Wednesday, April 13, 2011

Banding Black-billed gulls

Gull on the nest

New Zealand has three species of gulls – the Red-billed gull which is strictly coastal and two species which are equally common inland or on the coast. These are the larger Black-backed gull and the Black-billed gull. Because they are very different in habits, I will treat each as a separate blog beginning with the Black-billed gull.

Gulls at Queenstown

These birds are insect eaters, useful for controlling porina and grassgrubs, and they are the birds commonly seen following a plough to get the worms. For thousands of years they had few predators except falcons, harriers and wekas. Now stoats, ferrets, cats, dogs, off-road vehicles and illegal shooting are threats to the survival of the species which is classified as ‘endangered.’ Gull banding is an interesting experience. The chicks crèche, which is an uncommon habit, shared with some penguin species but few other birds. The banding team makes a corral out of chicken wire and herds the chicks in. Sounds easy? It’s even easier than it sounds. Because the gulls synchronise their laying, all the chicks are the same age. The captives are boxed up and then removed singly. A metal band and several coloured bands are fastened around the legs. The band combination – perhaps red/green/metal left and green/white right – is the cohort combination unique to that colony. In a banding session on the Aparima River last year we took mouth swabs as well, part of a study to test for the remote possibility of bird flu. Results were negative fortunately.

Chick banding on the Waiau

Each year there are perhaps 20 Black-billed gull colonies in Southland rivers, mostly the Oreti, Upper Mataura and Waiau. For several years colonies were photographed from the air and the number of gulls counted that way. Thousands were banded as well but there have been few returns. We noticed a steady creep of colonies upriver, possibly because the encroachment of broom and other weeds made nesting risky in the lower reaches. Perhaps gravel extraction had channelled the river more that normal and removed the gravel islands that the gulls favour.

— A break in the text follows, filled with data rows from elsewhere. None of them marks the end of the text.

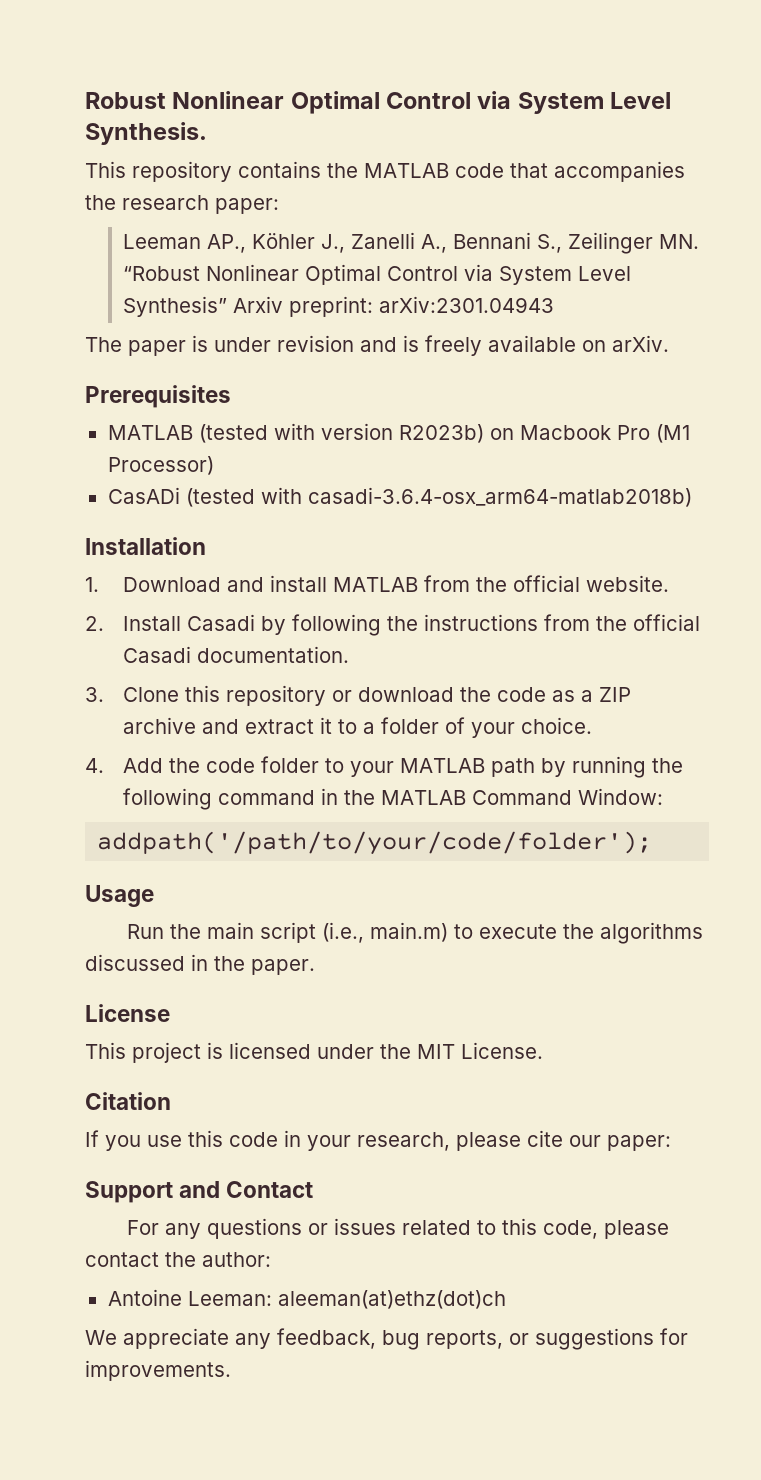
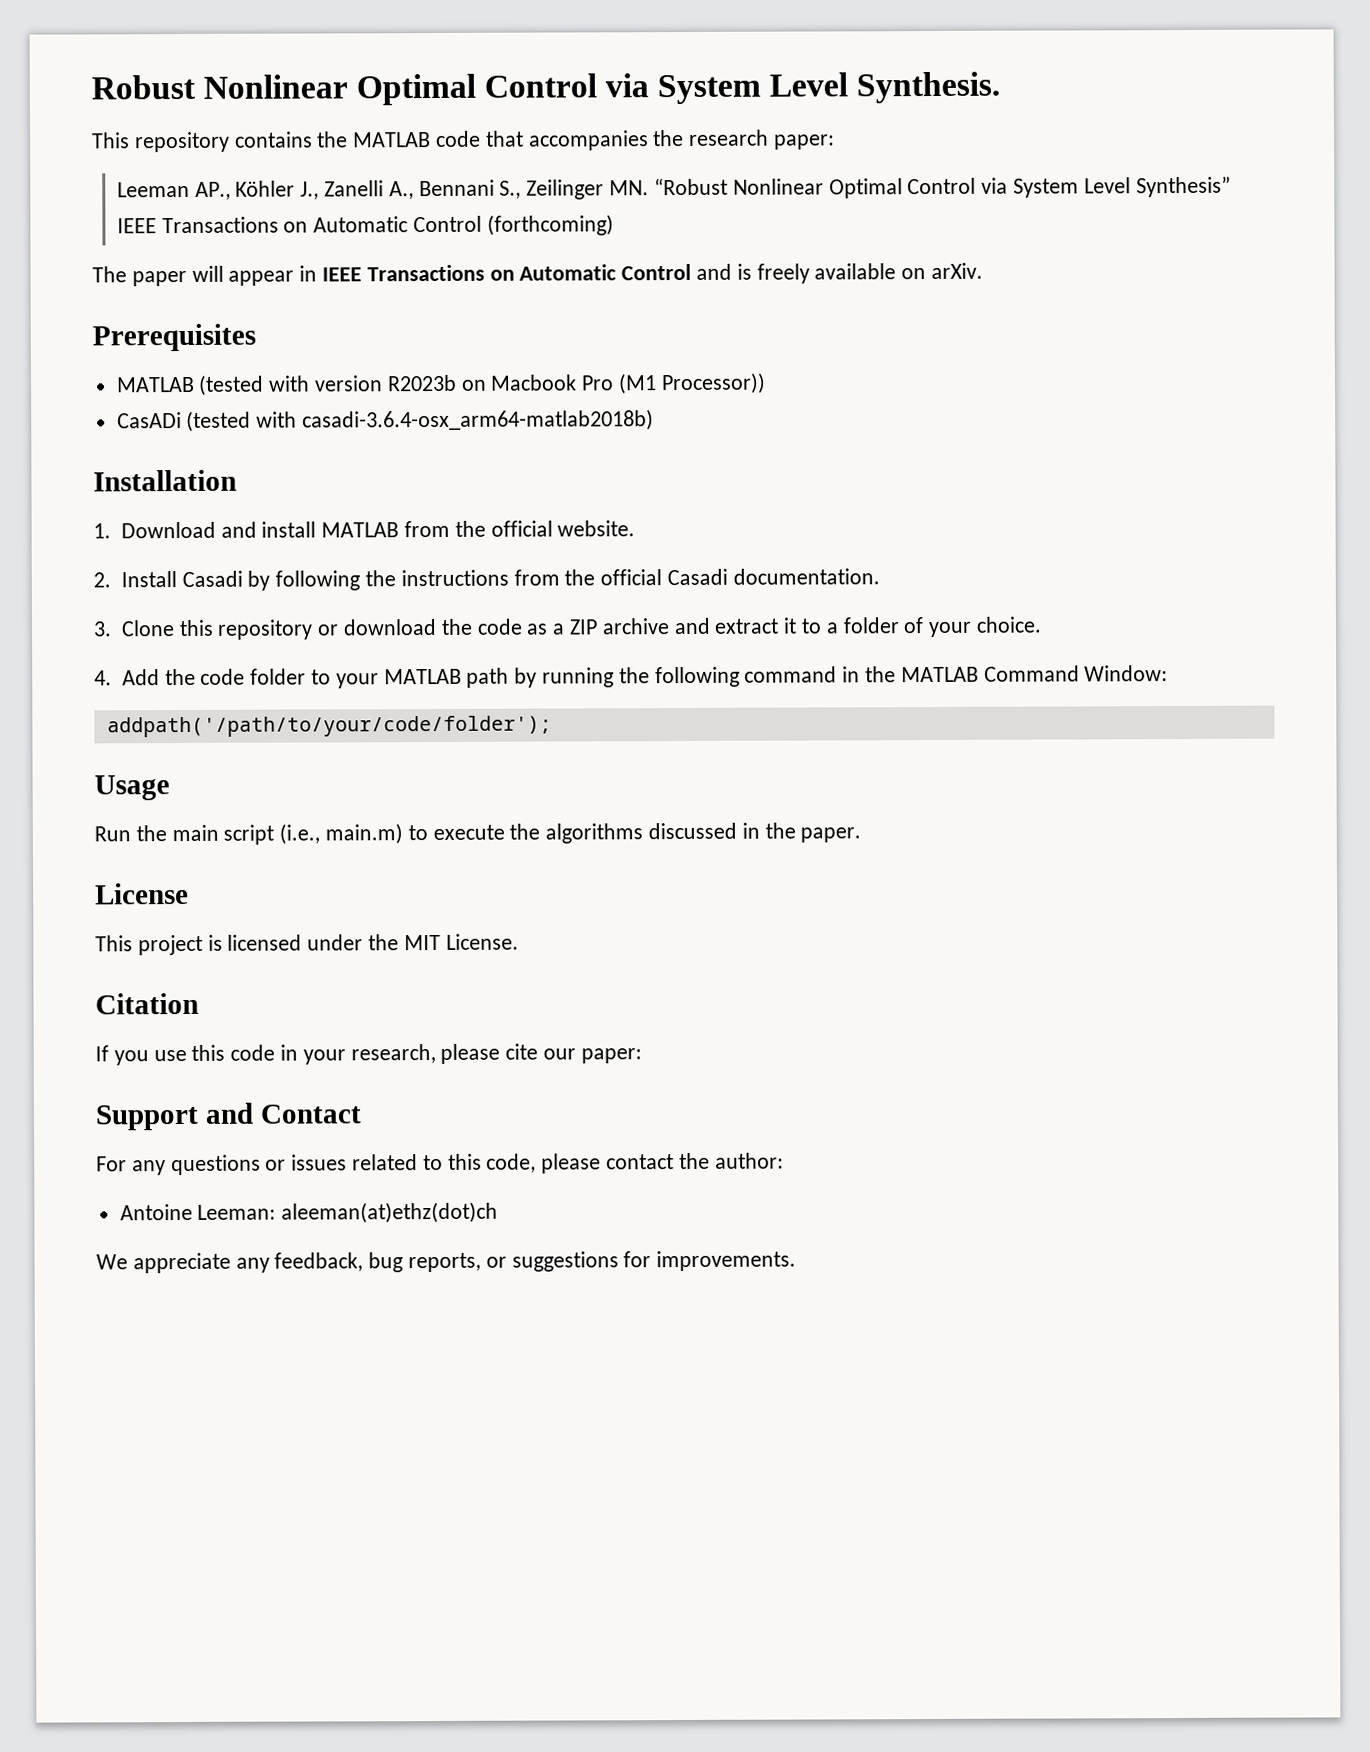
- Leeman AP., Köhler J., Zanelli A., Bennani S., Zeilinger MN. “Robust Nonlinear Optimal Control via System Level Synthesis” Arxiv preprint: arXiv:2301.04943
- The paper is under revision and is freely available on arXiv.
+ Leeman AP., Köhler J., Zanelli A., Bennani S., Zeilinger MN. “Robust Nonlinear Optimal Control via System Level Synthesis” IEEE Transactions on Automatic Control (forthcoming)
+ The paper will appear in IEEE Transactions on Automatic Control and is freely available on arXiv.
- MATLAB (tested with version R2023b) on Macbook Pro (M1 Processor)
+ MATLAB (tested with version R2023b on Macbook Pro (M1 Processor))

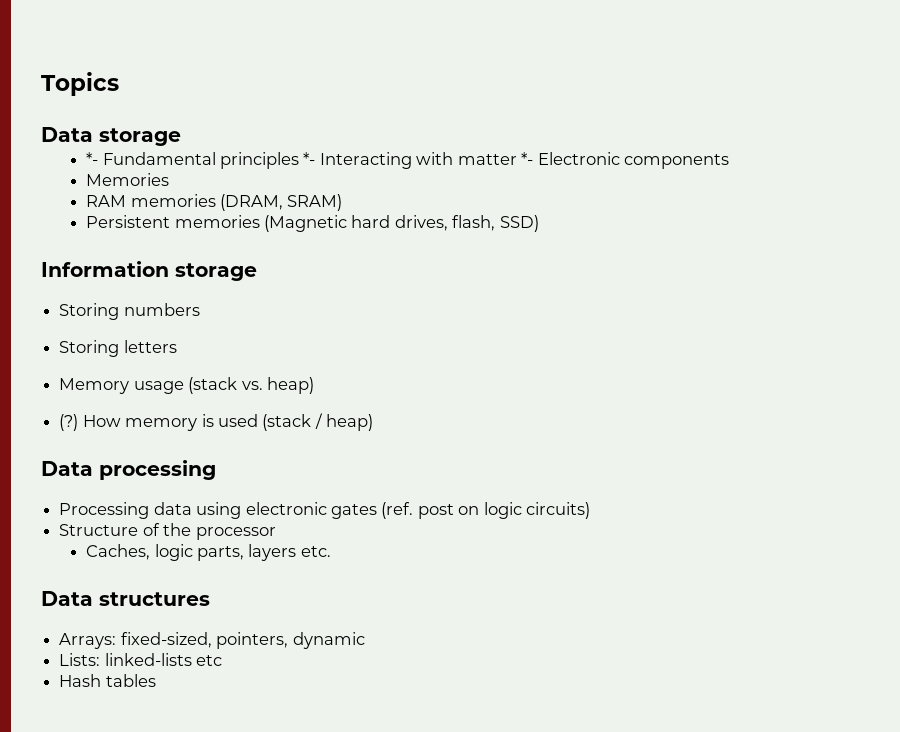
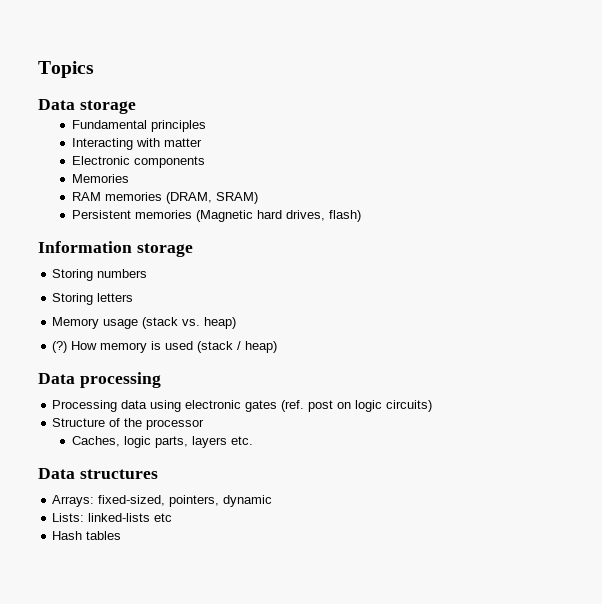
- *- Fundamental principles *- Interacting with matter *- Electronic components
+ Fundamental principles
+ Interacting with matter
+ Electronic components
- Persistent memories (Magnetic hard drives, flash, SSD)
+ Persistent memories (Magnetic hard drives, flash)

On one of the flights we photographed a colony in the Aparima River. A few days later we visited it and it had been abandoned, nests, eggs and young chicks. Perhaps they had a fright from a predator. We then did a detailed count of the nests in the colony and matched this with the gulls in the photo. From this we derived our formula for assessing the number of nests at about 1 nest per 1.5 white dots in the photo. The gulls become unsettled easily and abandon a nestsite in its early stages. They then settle on another location and begin again. They have from about September to January to nest and some pairs may nest more than once in this time.

When handled, the chicks tend to leak from both ends. In one colony, they may all regurgitate aquatic insects or whitebait at another. One lot all regurgitated worms, the produce of their parents’ following the plough in a nearby paddock.

Following a plough

Any reports of banded birds, unusual species or odd behaviour are welcomed. Freshly dead birds are useful for museum specimens. Observers can assist by reporting the band colours of birds they spot, and if the bird is found dead, the metal band should be removed and sent to the address on it. It usually says Send National Museum NZ. I heard a tale of an American who returned a band from a crow. It had a number and Wash. Biol. Surv. on it, short for Washington Biological Survey. He said. “I shot one of your crows. I followed the cooking instructions on the band and I want to tell you that it tasted awful!”